KIEP Newsletter Vol. 6 No. 3

KIEP Newsletter Vol. 6 No. 3 | February 2, 2018 | Print

KIEP Surmounting Global Challenges, Creative Response! Korea Institute for International Policy (ISSN: 2288-0348)


What Determined 2015 TPA Voting Pattern?: The Role of Trade Negotiating Objectives YOON Yeo Joon and LEE Woong / Working Paper 17-08

This paper analyzes 2015-TPA voting patterns in the Congress in the context of the trade negotiating objectives. By setting the trade negotiating objectives, the Congress lays out important trade agenda that the Administration is expected to address when it is negotiating trade deals with foreign countries. Therefore setting the objectives is subject of heated debates in the Congress and an important part of TPA. LPM and probit models are used to evaluate the importance of each trade negotiating objectives in 2015-TPA voting decisions. It turns out that the objective on promoting U.S. agricultural exports by reducing unfair trade barriers positively affected the voting decision in favor of the TPA. The objective on enforcing strong labor standards on trade partners also had significant impacts. One other notable result is that how much each congressional region export to China was also an important determinant. This variable is meant to capture several negotiating objectives as well as growing worries of large trade deficits with China. This study documents important issues that U.S. Congress is concerned about in making conducting and implementing trade policies. It may provide insights into the future course of U.S. trade policy and trade deals such as renegotiation of NAFTA and Korea-US FTA.
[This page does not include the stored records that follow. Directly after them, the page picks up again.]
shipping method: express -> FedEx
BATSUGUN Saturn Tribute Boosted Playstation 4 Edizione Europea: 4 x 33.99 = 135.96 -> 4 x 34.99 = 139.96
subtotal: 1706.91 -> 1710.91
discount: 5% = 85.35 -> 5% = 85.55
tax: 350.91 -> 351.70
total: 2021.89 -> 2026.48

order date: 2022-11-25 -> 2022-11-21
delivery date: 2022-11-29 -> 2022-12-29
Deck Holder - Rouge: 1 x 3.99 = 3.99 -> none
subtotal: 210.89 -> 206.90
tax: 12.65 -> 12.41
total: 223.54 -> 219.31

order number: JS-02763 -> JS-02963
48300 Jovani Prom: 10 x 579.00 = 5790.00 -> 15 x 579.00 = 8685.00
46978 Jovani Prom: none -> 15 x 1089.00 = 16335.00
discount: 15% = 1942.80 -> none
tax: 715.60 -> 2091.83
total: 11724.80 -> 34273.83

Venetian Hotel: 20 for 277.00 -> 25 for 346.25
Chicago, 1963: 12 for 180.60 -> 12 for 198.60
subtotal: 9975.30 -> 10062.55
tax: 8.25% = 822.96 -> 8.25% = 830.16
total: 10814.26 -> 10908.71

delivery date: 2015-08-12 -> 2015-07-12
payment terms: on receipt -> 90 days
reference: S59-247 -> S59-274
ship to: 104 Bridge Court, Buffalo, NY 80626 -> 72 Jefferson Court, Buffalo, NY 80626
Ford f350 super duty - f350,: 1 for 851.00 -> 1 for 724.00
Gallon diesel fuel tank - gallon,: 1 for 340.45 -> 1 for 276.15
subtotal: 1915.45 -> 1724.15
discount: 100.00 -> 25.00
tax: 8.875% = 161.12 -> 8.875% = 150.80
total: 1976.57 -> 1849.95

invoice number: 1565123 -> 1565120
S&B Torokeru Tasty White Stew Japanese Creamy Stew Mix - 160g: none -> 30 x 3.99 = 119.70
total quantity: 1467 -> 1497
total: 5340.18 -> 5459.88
Reduction of Regulatory Restrictiveness in Services Sectors and Its Impact on FDI Inflows KIM Jong Duk, CHOI Boyoung, CHO Moonhee and CHUNG Min-chirl / World Economy Brief 18-02

The reduction of regulatory restrictiveness in services sectors in Korea using recent free trade agreements in effect and its impact on FDI inflows are investigated. The research outcomes provide three main findings as follows.
First, FDI inflows of Korea closely follow the trend of global FDI flows. FDI inflows to Korea from developed economies have appeared dominant; FDI inflows from the U.S., Japan and European economies account for the major share. The increase of FDI inflows from China is significant. Moreover, the FDI inflow shares of capital-intensive industries such as electronic, chemical, and machinery in manufacturing and financial, distribution, and business in services are also large. The fact that FDI inflows in services have become two times larger than those in manufacturing since early 2000's is noteworthy. In the meantime, while FDI flows in forms of M&A in most developed economies, M&As as a form of FDI are still less prevalent in Korea.
Second, Korea's services trade restrictiveness indices provided by the OECD are updated and recalculated reflecting the FTAs recently put in force. Further liberalization through recent FTAs in force is identified in legal, accounting and telecommunications services.
Third, the impact of services liberalization on FDI inflows in Korea is analyzed. As suggested in theoretical predictions, further services liberalization through FTAs plays a positive role in FDI inflows in Korea. Such outcomes are derived not only in services sectors but in manufacturing sectors as well.